[Stored dataset items]
========================================================================

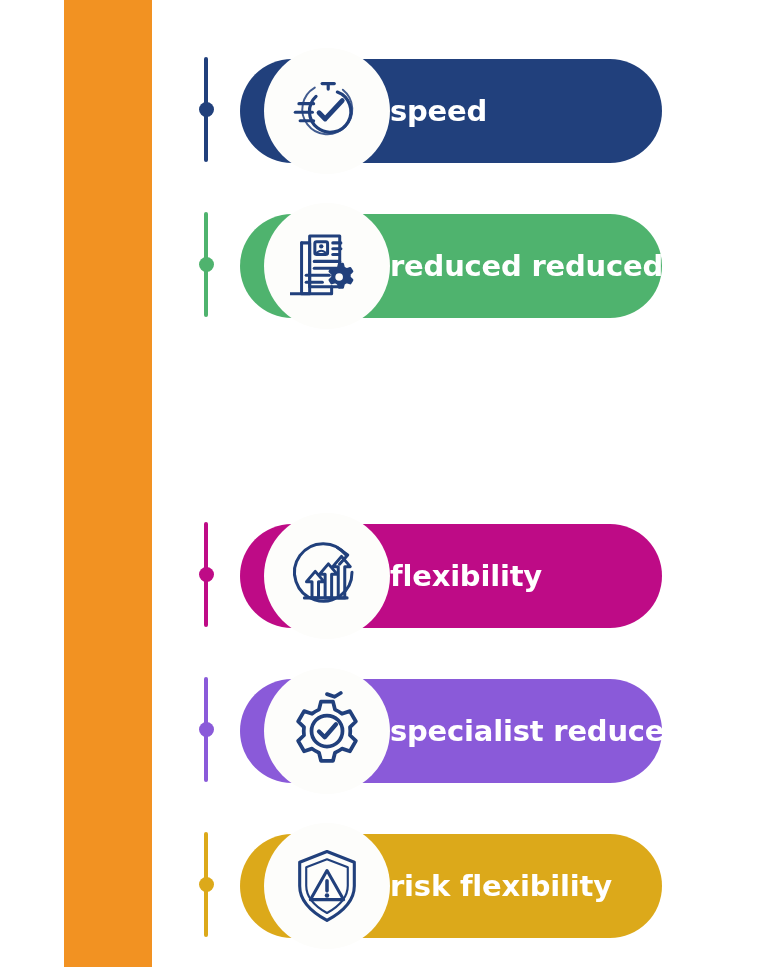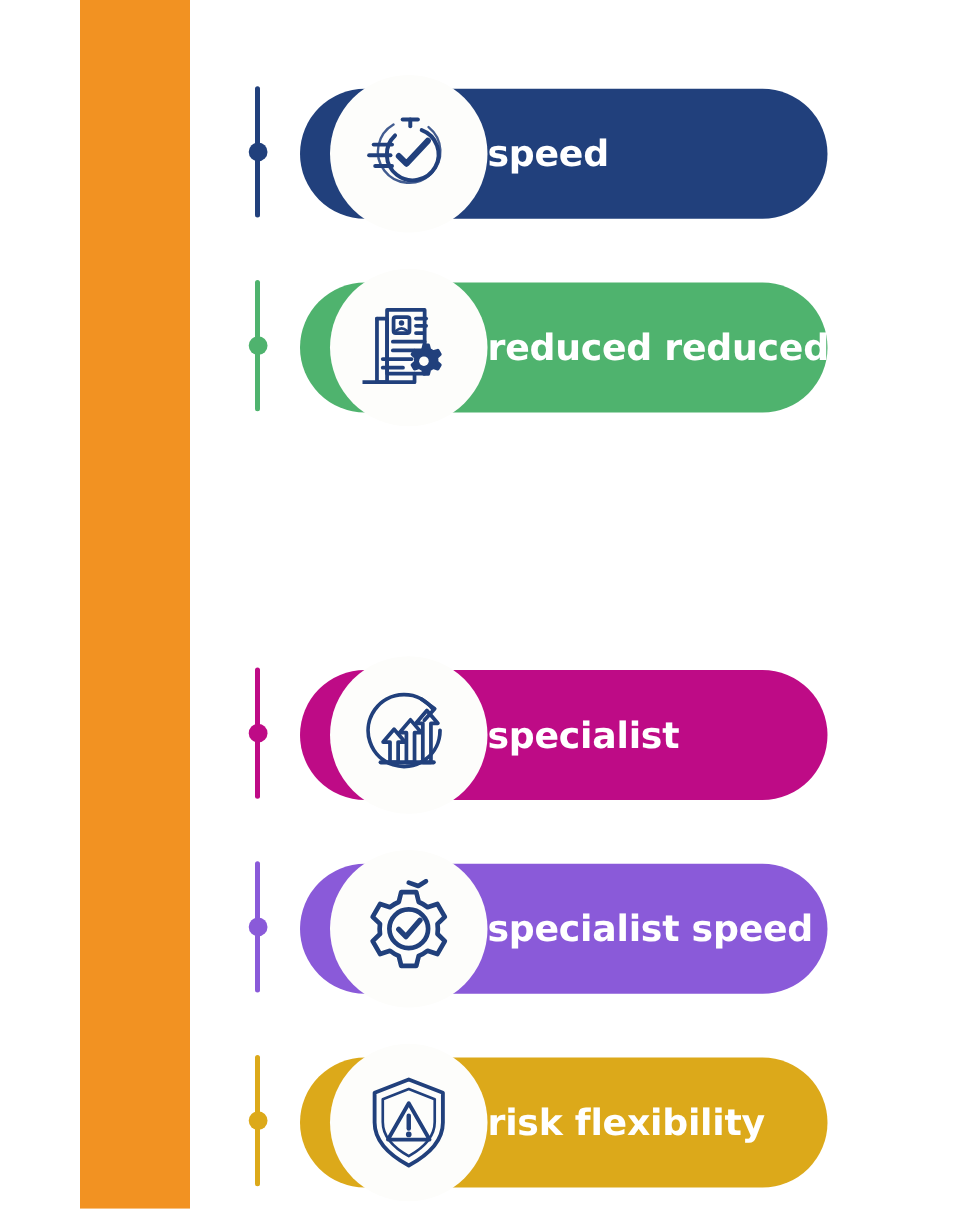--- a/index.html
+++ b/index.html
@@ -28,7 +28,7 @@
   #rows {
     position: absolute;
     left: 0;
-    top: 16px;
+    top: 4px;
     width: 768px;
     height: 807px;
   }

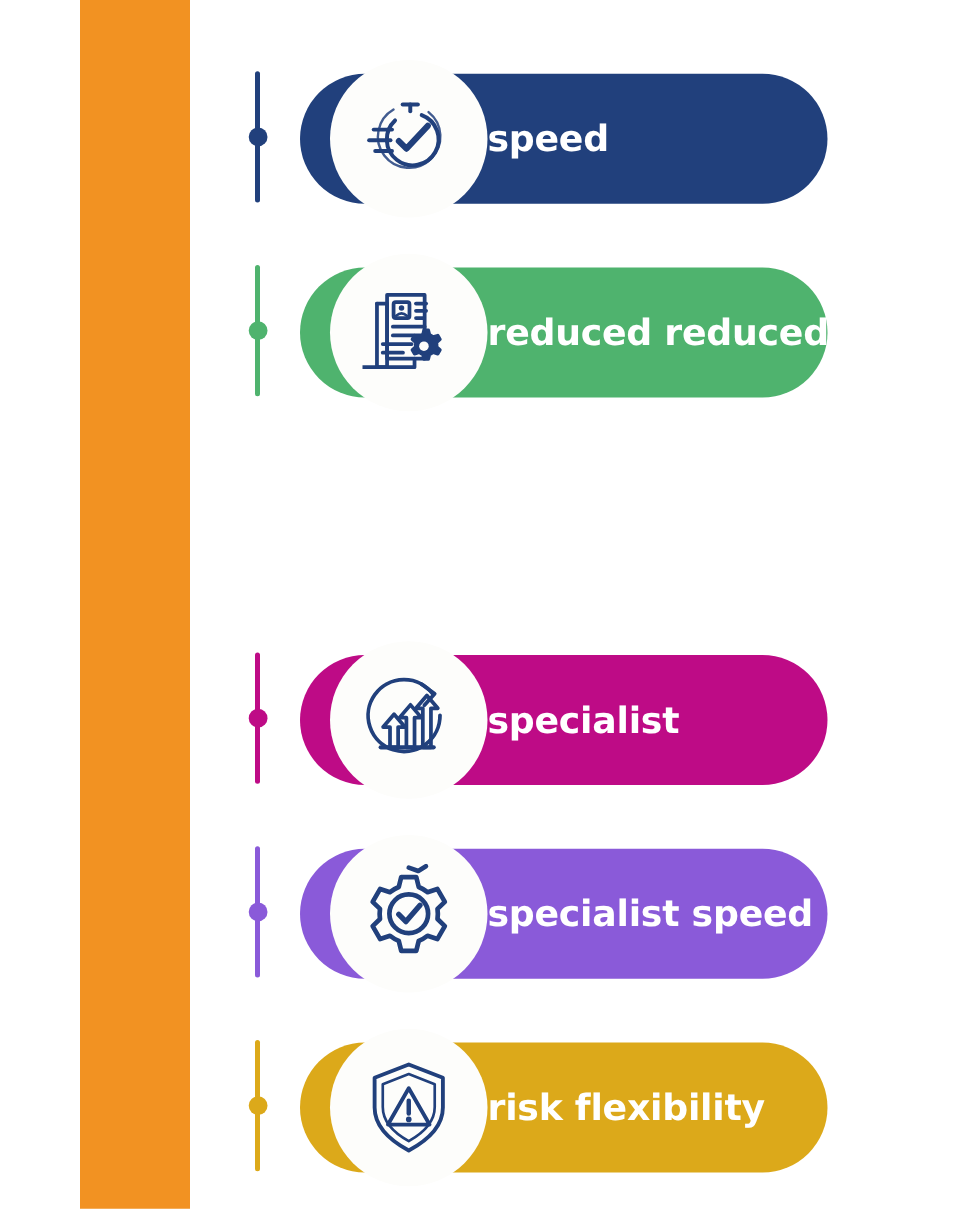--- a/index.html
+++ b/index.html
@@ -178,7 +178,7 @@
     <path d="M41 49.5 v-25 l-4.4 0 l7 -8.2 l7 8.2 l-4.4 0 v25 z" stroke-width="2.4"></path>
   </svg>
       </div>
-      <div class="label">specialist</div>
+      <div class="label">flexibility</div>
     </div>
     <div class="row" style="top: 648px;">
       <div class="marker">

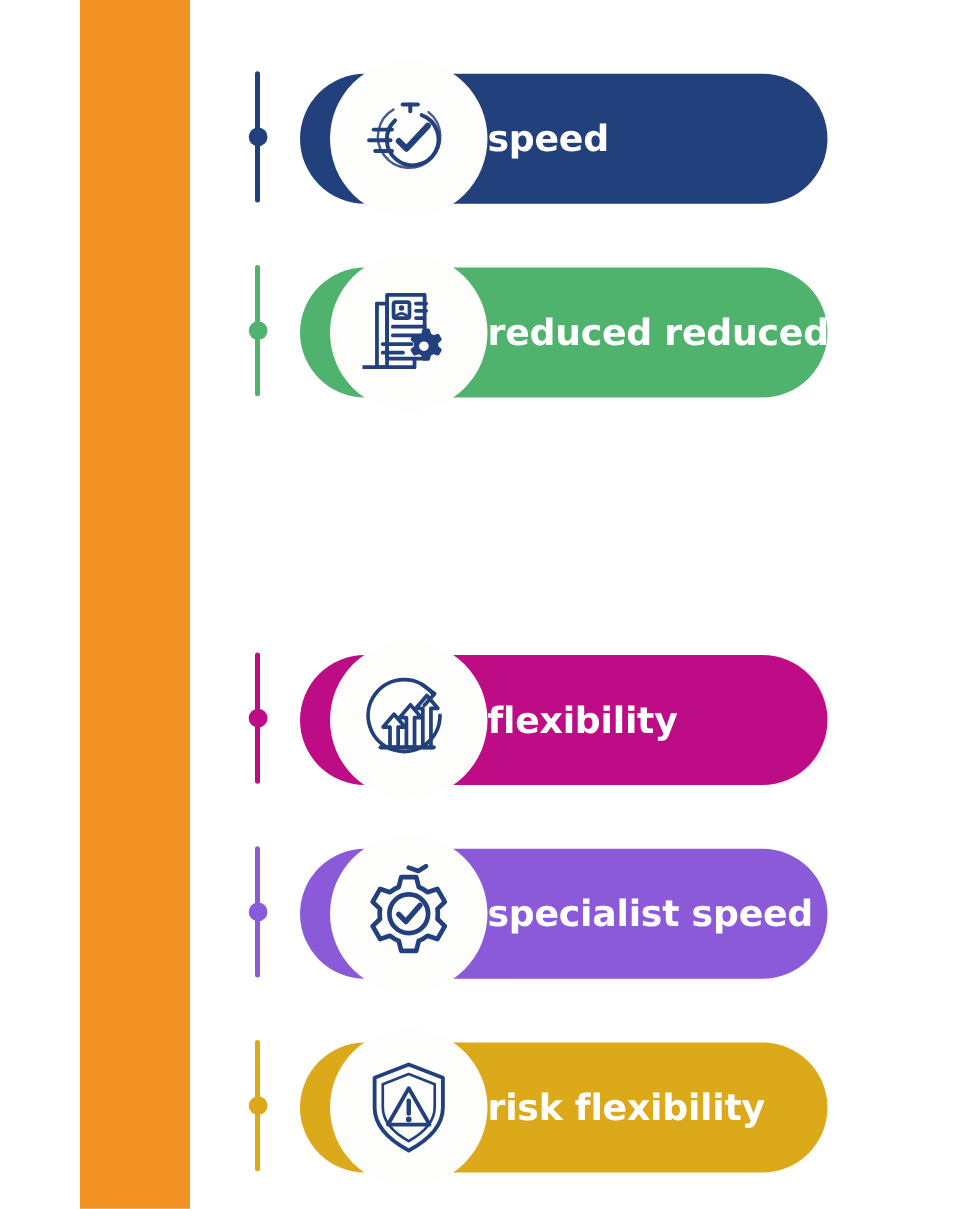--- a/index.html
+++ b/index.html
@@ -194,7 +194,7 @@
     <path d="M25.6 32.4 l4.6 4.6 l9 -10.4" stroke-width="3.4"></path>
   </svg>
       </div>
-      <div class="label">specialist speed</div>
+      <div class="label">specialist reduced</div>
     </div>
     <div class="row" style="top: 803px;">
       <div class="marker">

========================================================================

- **WHAT NEEDS TO BE DONE**
Restate, word for word, the entries above, dropping any picture.

- **OUTPUT FOR THIS EXERCISE**
--- a/index.html
+++ b/index.html
@@ -28,7 +28,7 @@
   #rows {
     position: absolute;
     left: 0;
-    top: 16px;
+    top: 4px;
     width: 768px;
     height: 807px;
   }

--- a/index.html
+++ b/index.html
@@ -178,7 +178,7 @@
     <path d="M41 49.5 v-25 l-4.4 0 l7 -8.2 l7 8.2 l-4.4 0 v25 z" stroke-width="2.4"></path>
   </svg>
       </div>
-      <div class="label">specialist</div>
+      <div class="label">flexibility</div>
     </div>
     <div class="row" style="top: 648px;">
       <div class="marker">

--- a/index.html
+++ b/index.html
@@ -194,7 +194,7 @@
     <path d="M25.6 32.4 l4.6 4.6 l9 -10.4" stroke-width="3.4"></path>
   </svg>
       </div>
-      <div class="label">specialist speed</div>
+      <div class="label">specialist reduced</div>
     </div>
     <div class="row" style="top: 803px;">
       <div class="marker">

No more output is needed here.